Liebe Schwestern und Brüder in der Pfarrei Sankt Elisabeth,
liebe Besucherinnen und Besucher unserer Kirche!

Sommer- und damit Ferienzeit im Kontext der Pandemiekrise! Für diese Wochen bietet das Evangelium des ersten Sonntags im Juli ein wichtiges Wort des Herrn für uns: „Kommt alle zu mir, die ihr mühselig und beladen seid! Ich will euch erquicken… denn ich bin gütig und von Herzen demütig, und ihr werdet Ruhe finden für eure Seele.“ (Mt 11,28-29)

Ruhe für die Seele – eine Verheißung Jesu, die wunderbar klingt und doch zumeist leichter gesagt als erreicht wird. Dies hat zur Voraussetzung, dass wir erst einmal äußerlich zur Ruhe kommen.

Dabei mag ein Wort hilfreich sein, das aus unserem Sprachgebrauch fast verschwunden ist: Muße. Das meint die Zeit, die ein Mensch nach eigenem Wunsch nutzen kann. Es ist nicht gleich Freizeit, denn viele unserer Aktivitäten sind doch oft von Fremdinteressen bestimmt, nicht von uns allein. Das lateinische Wort für Muße lautet „otium“, sein Gegenteil heißt „negotium“, was so viel bedeutet wie Geschäftigkeit, Anstrengung, Fleiß, Handel.

Muße bedeutet also, Abstand zu der alltäglichen Mühe zu gewinnen. Neben allen Verpflichtungen und Terminen, denen wir zu obliegen haben, bedarf es eines „Termins mit sich selbst“. Dabei spielt Zeit keine Rolle; Zeiten der Muße folgen keinem Plan und auch keinem inneren Streben.

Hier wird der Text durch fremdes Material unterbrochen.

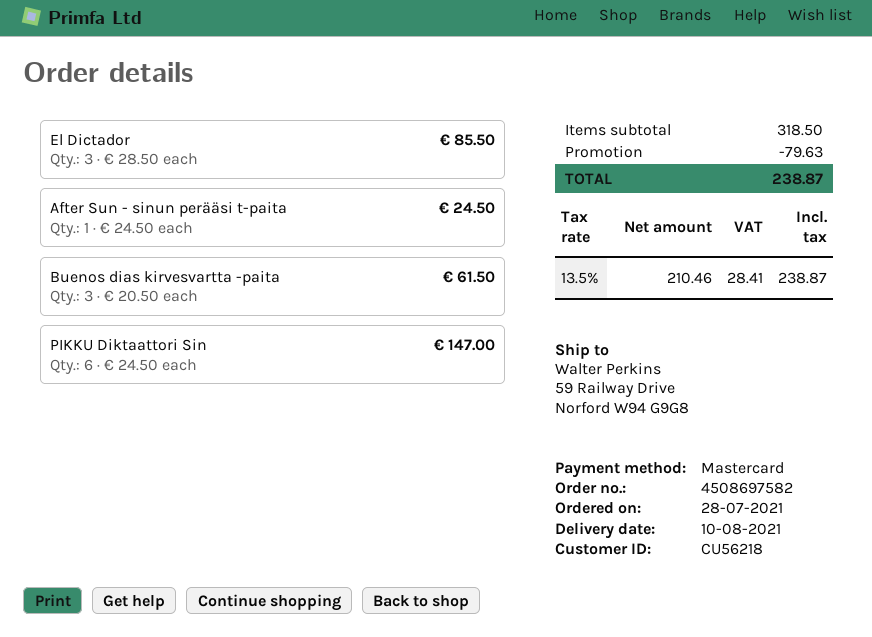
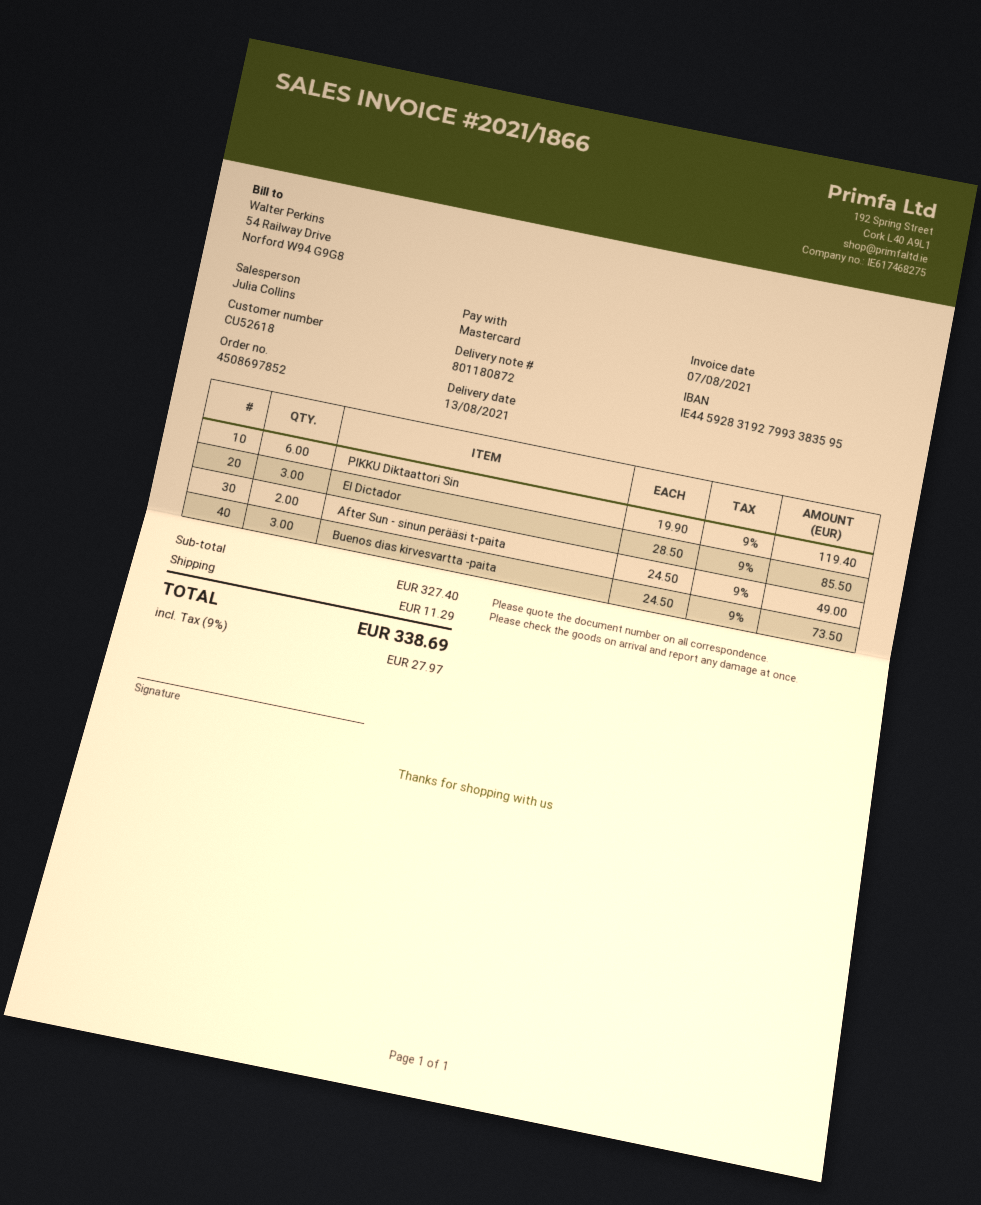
order number: 4508697582 -> 4508697852
delivery date: 2021-08-10 -> 2021-08-13
customer number: CU56218 -> CU52618
After Sun - sinun perääsi t-paita: 1 x 24.50 = 24.50 -> 2 x 24.50 = 49.00
Buenos dias kirvesvartta -paita: 3 x 20.50 = 61.50 -> 3 x 24.50 = 73.50
PIKKU Diktaattori Sin: 6 x 24.50 = 147.00 -> 6 x 19.90 = 119.40
subtotal: 318.50 -> 327.40
discount: 79.63 -> none
shipping: none -> 11.29
tax: 13.5% = 28.41 -> 9% = 27.97
total: 238.87 -> 338.69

Für den gläubigen Menschen eröffnet ein Moment der Muße einen Raum für eine tiefe und aufrichtige Begegnung mit Gott. Mein Gott und meine Seele – sonst niemand und nichts! Keine Impulse, von wem auch immer, sondern ein einfaches Da-Sei vor IHM.

Eine solche Grundgestimmtheit wünsche ich Ihnen allen für die kommenden Wochen (und darüber hinaus), um die Einladung des Herrn zu vernehmen, ihr zu folgen und Ruhe zu finden für unsere Seele.